**Provided entries**.
■ ■ ■ ■

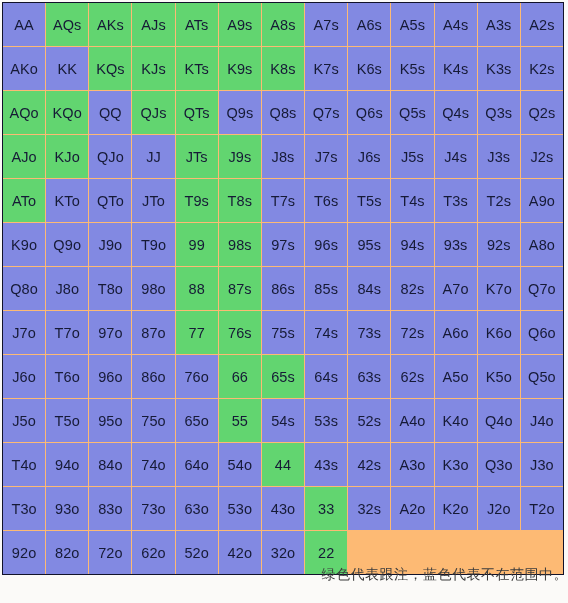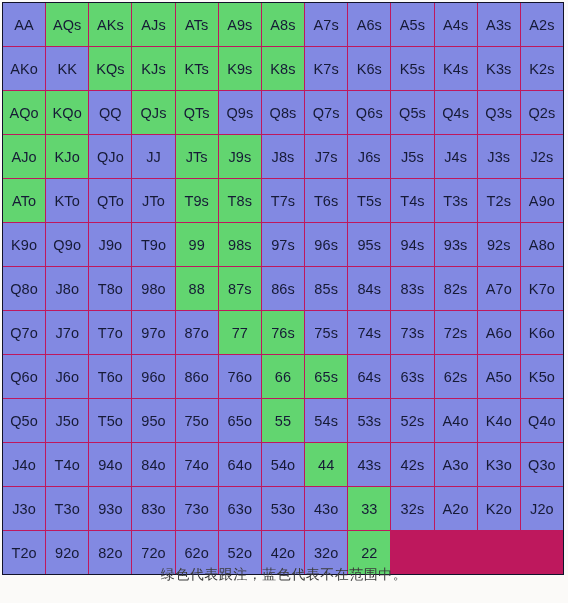--- a/index.html
+++ b/index.html
@@ -15,21 +15,21 @@
     position: relative;
   }
   #range-matrix {
     position: absolute;
     left: 2px;
     top: 2px;
     width: 562px;
     display: grid;
     grid-template-columns: repeat(13, 1fr);
     grid-auto-rows: 43px;
-    background: #be185d;
+    background: #fdba74;
     gap: 1px;
     border: 1px solid #11122a;
     box-sizing: border-box;
   }
   .cell {
     display: flex;
     align-items: center;
     justify-content: center;
     font-size: 14.5px;
     color: #161a36;
@@ -41,21 +41,21 @@
     background: #62d570;
   }
   .cell.out {
     background: #8289e2;
   }
   #legend-caption {
     position: absolute;
     left: 0;
     top: 566px;
     width: 568px;
-    text-align: center;
+    text-align: right;
     font-size: 14px;
     color: #3b3b3b;
     font-family: "DejaVu Sans", "Liberation Sans", sans-serif;
     letter-spacing: .5px;
   }
 </style>
 </head>
 <body>
 
 <div id="range-matrix">
@@ -139,21 +139,20 @@
     <div class="cell out">A8o</div>
     <div class="cell out">Q8o</div>
     <div class="cell out">J8o</div>
     <div class="cell out">T8o</div>
     <div class="cell out">98o</div>
     <div class="cell call">88</div>
     <div class="cell call">87s</div>
     <div class="cell out">86s</div>
     <div class="cell out">85s</div>
     <div class="cell out">84s</div>
-    <div class="cell out">83s</div>
     <div class="cell out">82s</div>
     <div class="cell out">A7o</div>
     <div class="cell out">K7o</div>
     <div class="cell out">Q7o</div>
     <div class="cell out">J7o</div>
     <div class="cell out">T7o</div>
     <div class="cell out">97o</div>
     <div class="cell out">87o</div>
     <div class="cell call">77</div>
     <div class="cell call">76s</div>

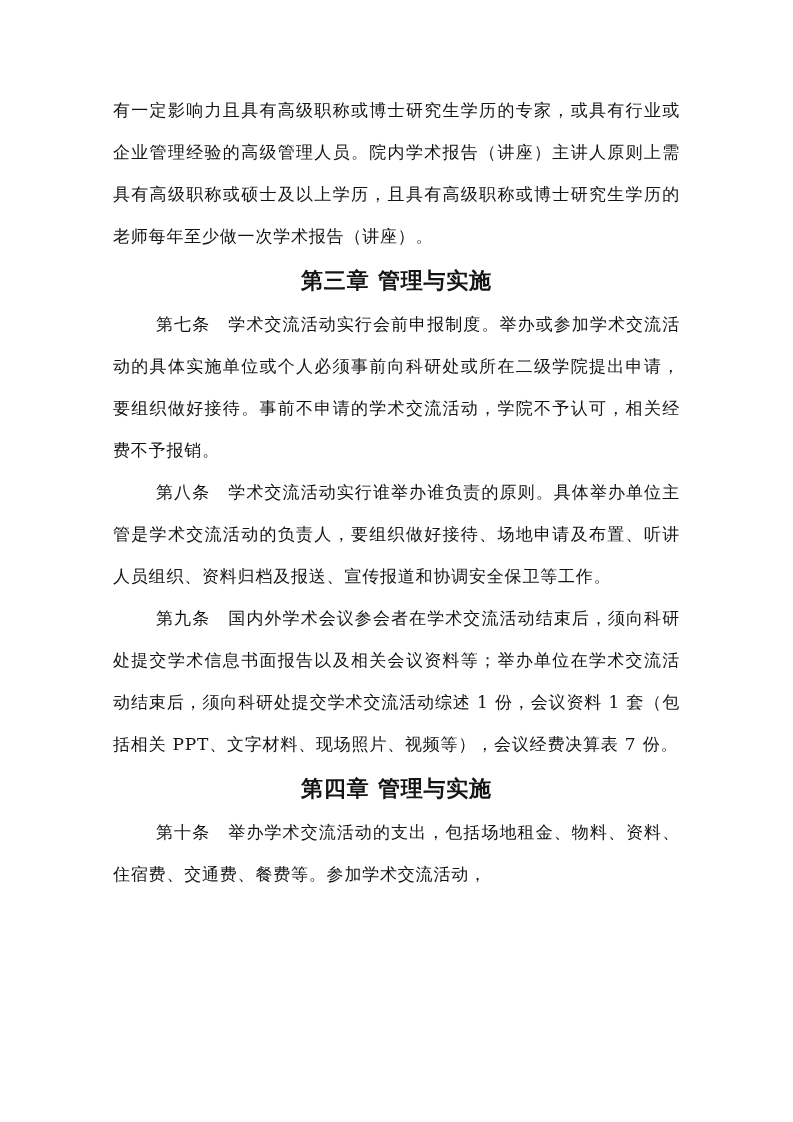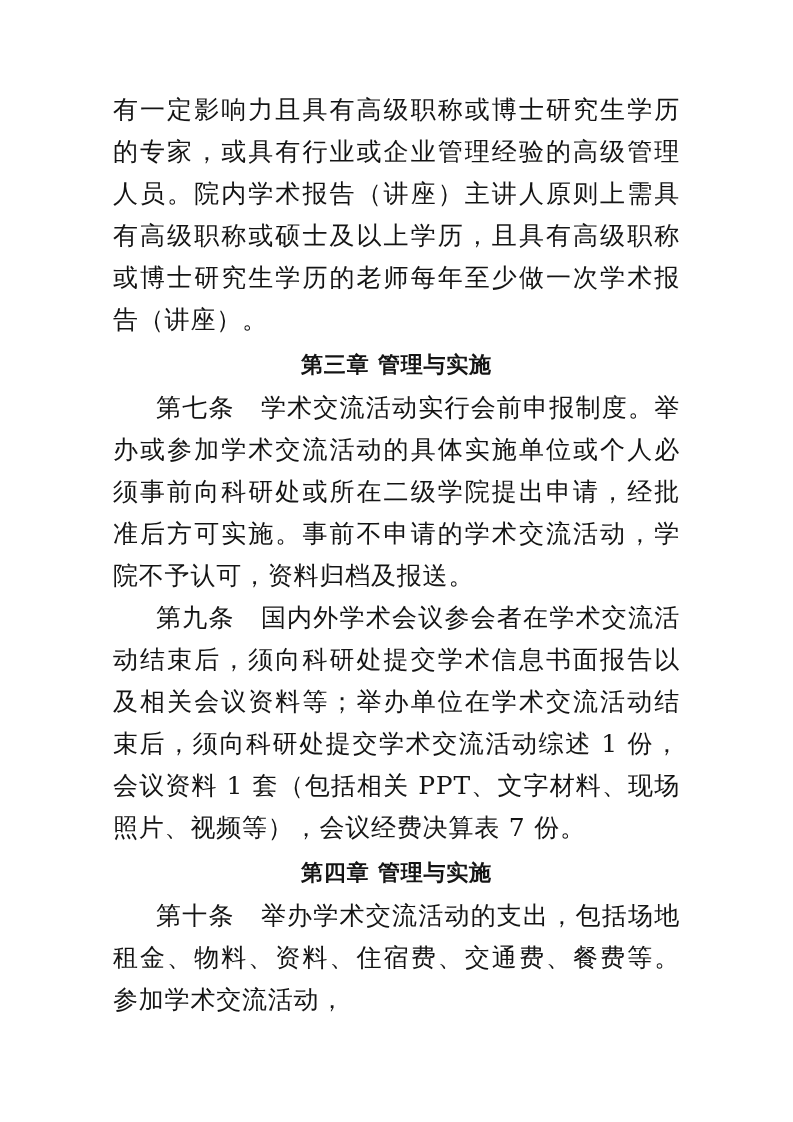--- a/index.html
+++ b/index.html
@@ -17,21 +17,21 @@
     color: #141414;
   }
   .content {
     position: absolute;
     left: 113px;
     top: 89px;
     width: 567px;
   }
   .para {
     margin: 0;
-    font-size: 25px;
+    font-size: 17px;
     line-height: 42px;
     letter-spacing: 0.8px;
     text-align: justify;
     text-justify: inter-character;
     word-break: break-all;
   }
   .para.indent {
     text-indent: 43px;
   }
   .chapter-heading {
@@ -43,18 +43,19 @@
     text-align: center;
   }
 </style>
 </head>
 <body>
 
 <div class="page">
   <div class="content">
     <p class="para">有一定影响力且具有高级职称或博士研究生学历的专家，或具有行业或企业管理经验的高级管理人员。院内学术报告（讲座）主讲人原则上需具有高级职称或硕士及以上学历，且具有高级职称或博士研究生学历的老师每年至少做一次学术报告（讲座）。</p>
     <h2 class="chapter-heading">第三章 管理与实施</h2>
-    <p class="para indent">第七条　学术交流活动实行会前申报制度。举办或参加学术交流活动的具体实施单位或个人必须事前向科研处或所在二级学院提出申请，经批准后方可实施。事前不申请的学术交流活动，学院不予认可，资料归档及报送。</p>
+    <p class="para indent">第七条　学术交流活动实行会前申报制度。举办或参加学术交流活动的具体实施单位或个人必须事前向科研处或所在二级学院提出申请，要组织做好接待。事前不申请的学术交流活动，学院不予认可，相关经费不予报销。</p>
+    <p class="para indent">第八条　学术交流活动实行谁举办谁负责的原则。具体举办单位主管是学术交流活动的负责人，要组织做好接待、场地申请及布置、听讲人员组织、资料归档及报送、宣传报道和协调安全保卫等工作。</p>
     <p class="para indent">第九条　国内外学术会议参会者在学术交流活动结束后，须向科研处提交学术信息书面报告以及相关会议资料等；举办单位在学术交流活动结束后，须向科研处提交学术交流活动综述 1 份，会议资料 1 套（包括相关 PPT、文字材料、现场照片、视频等），会议经费决算表 7 份。</p>
     <h2 class="chapter-heading">第四章 管理与实施</h2>
     <p class="para indent">第十条　举办学术交流活动的支出，包括场地租金、物料、资料、住宿费、交通费、餐费等。参加学术交流活动，</p>
   </div>
 </div>
 
 </body></html>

■ ■ ■ ■

**What you have to do**. Some lines in the records above contain "border". Count them and give the number only.

**Your response**. 2